Detect unreserved and lost launches and show more metadata in overview

Maintaining state consistency

Variables that are in RUNNING or RESERVED state because the SLURM jobs have been cancelled, exceeded the job wall time or have crashed, should be updated after some period.

For RUNNING jobs say the last heart beat is more than the default of 4 hours (the default heartbeat period is 1 hour). Use this API function.
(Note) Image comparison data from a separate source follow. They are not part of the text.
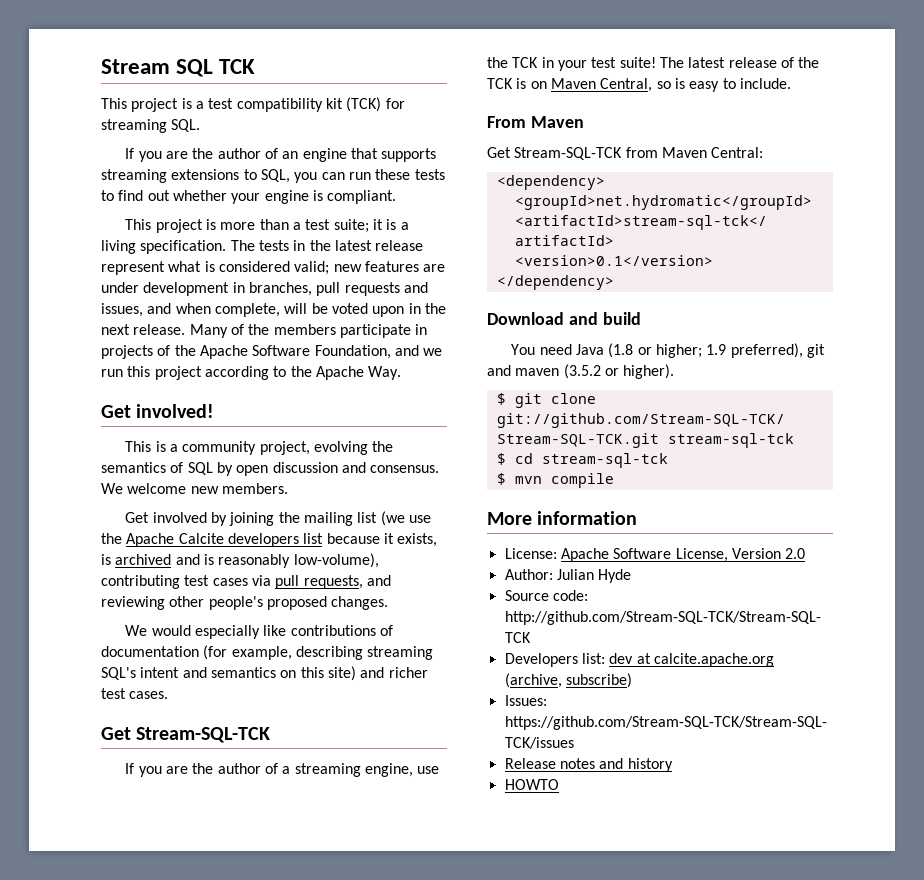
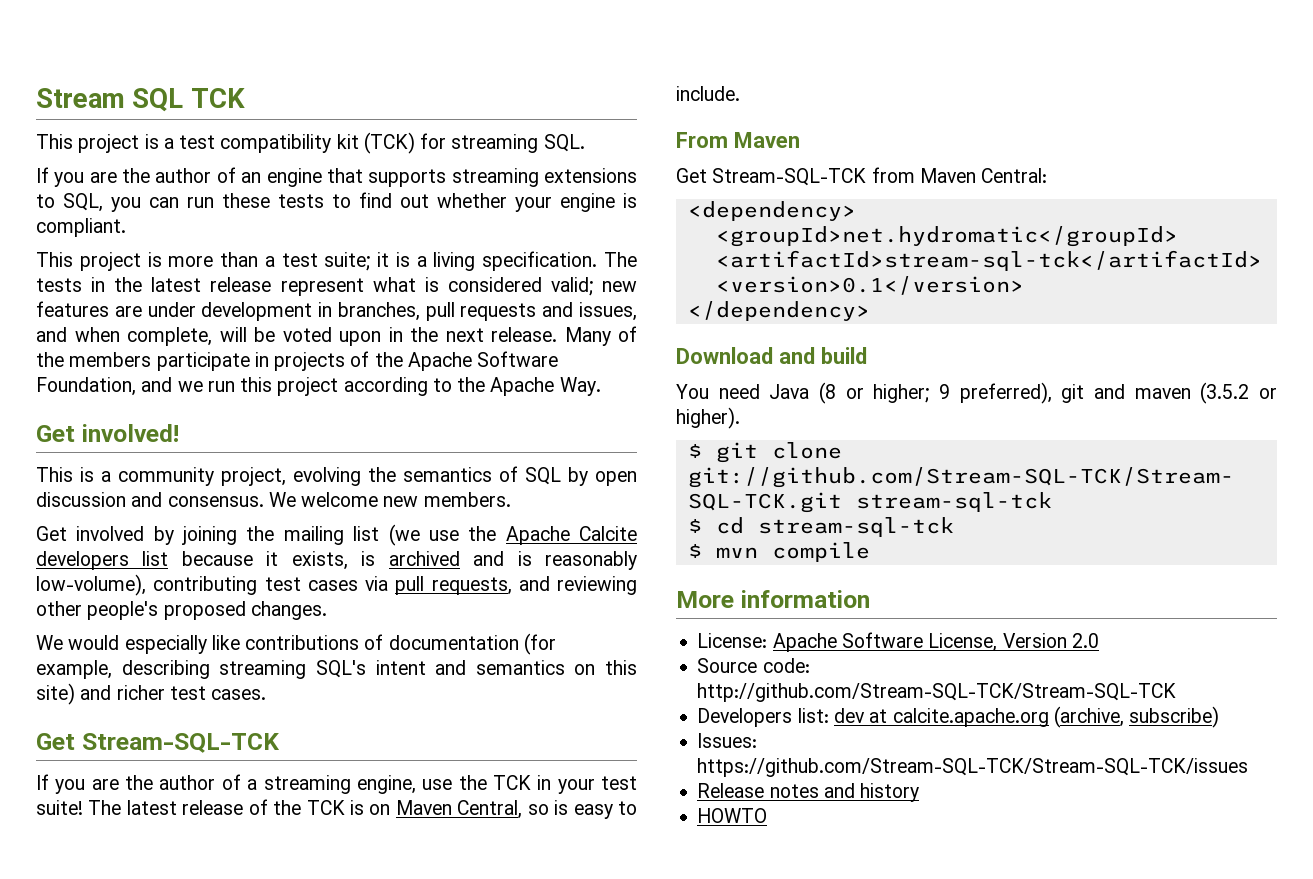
- You need Java (1.8 or higher; 1.9 preferred), git and maven (3.5.2 or higher).
+ You need Java (8 or higher; 9 preferred), git and maven (3.5.2 or higher).
- Author: Julian Hyde

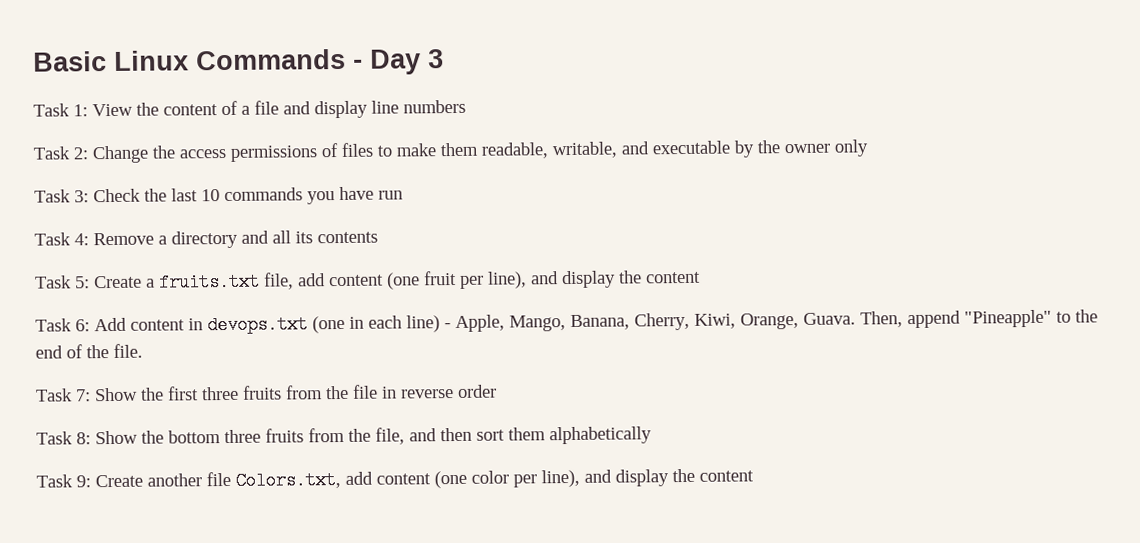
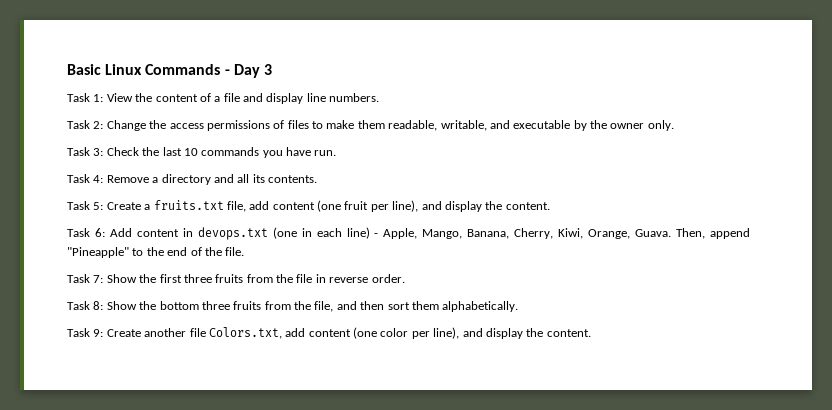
- Task 1: View the content of a file and display line numbers
+ Task 1: View the content of a file and display line numbers.
- Task 2: Change the access permissions of files to make them readable, writable, and executable by the owner only
+ Task 2: Change the access permissions of files to make them readable, writable, and executable by the owner only.
- Task 3: Check the last 10 commands you have run
+ Task 3: Check the last 10 commands you have run.
- Task 4: Remove a directory and all its contents
+ Task 4: Remove a directory and all its contents.
- Task 5: Create a fruits.txt file, add content (one fruit per line), and display the content
+ Task 5: Create a fruits.txt file, add content (one fruit per line), and display the content.
- Task 7: Show the first three fruits from the file in reverse order
+ Task 7: Show the first three fruits from the file in reverse order.
- Task 8: Show the bottom three fruits from the file, and then sort them alphabetically
+ Task 8: Show the bottom three fruits from the file, and then sort them alphabetically.
- Task 9: Create another file Colors.txt, add content (one color per line), and display the content
+ Task 9: Create another file Colors.txt, add content (one color per line), and display the content.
The problem with the function is that it sets the state to FIZZLED which has two disadvantages: 1) we cannot distinguish jobs that are marked FIZZLED by the rocket and those by the launchpad. 2) we may want to directly rerun without going to FIZZLED.

With the underlying API function inconsistent Fireworks can be detected and the relevant workflows can be optionally refreshed.

For RESERVED jobs a check with Slurm is performed. Use this API function. The default time since the last update is 2 weeks which is quite fair (it is unlikely that a job is pending in the queue more than two weeks).

For first we should integrate some notification (User Warning?) and let us monitor what actions would be done on lost launches in reserved and running state, and inconsistent fireworks.

Explicitly changing states

Also, what happens to the submitted Slurm jobs when we %rerun a RESERVED or RUNNING variable? Again, there are functions in the VRE Middleware API to implement this safely.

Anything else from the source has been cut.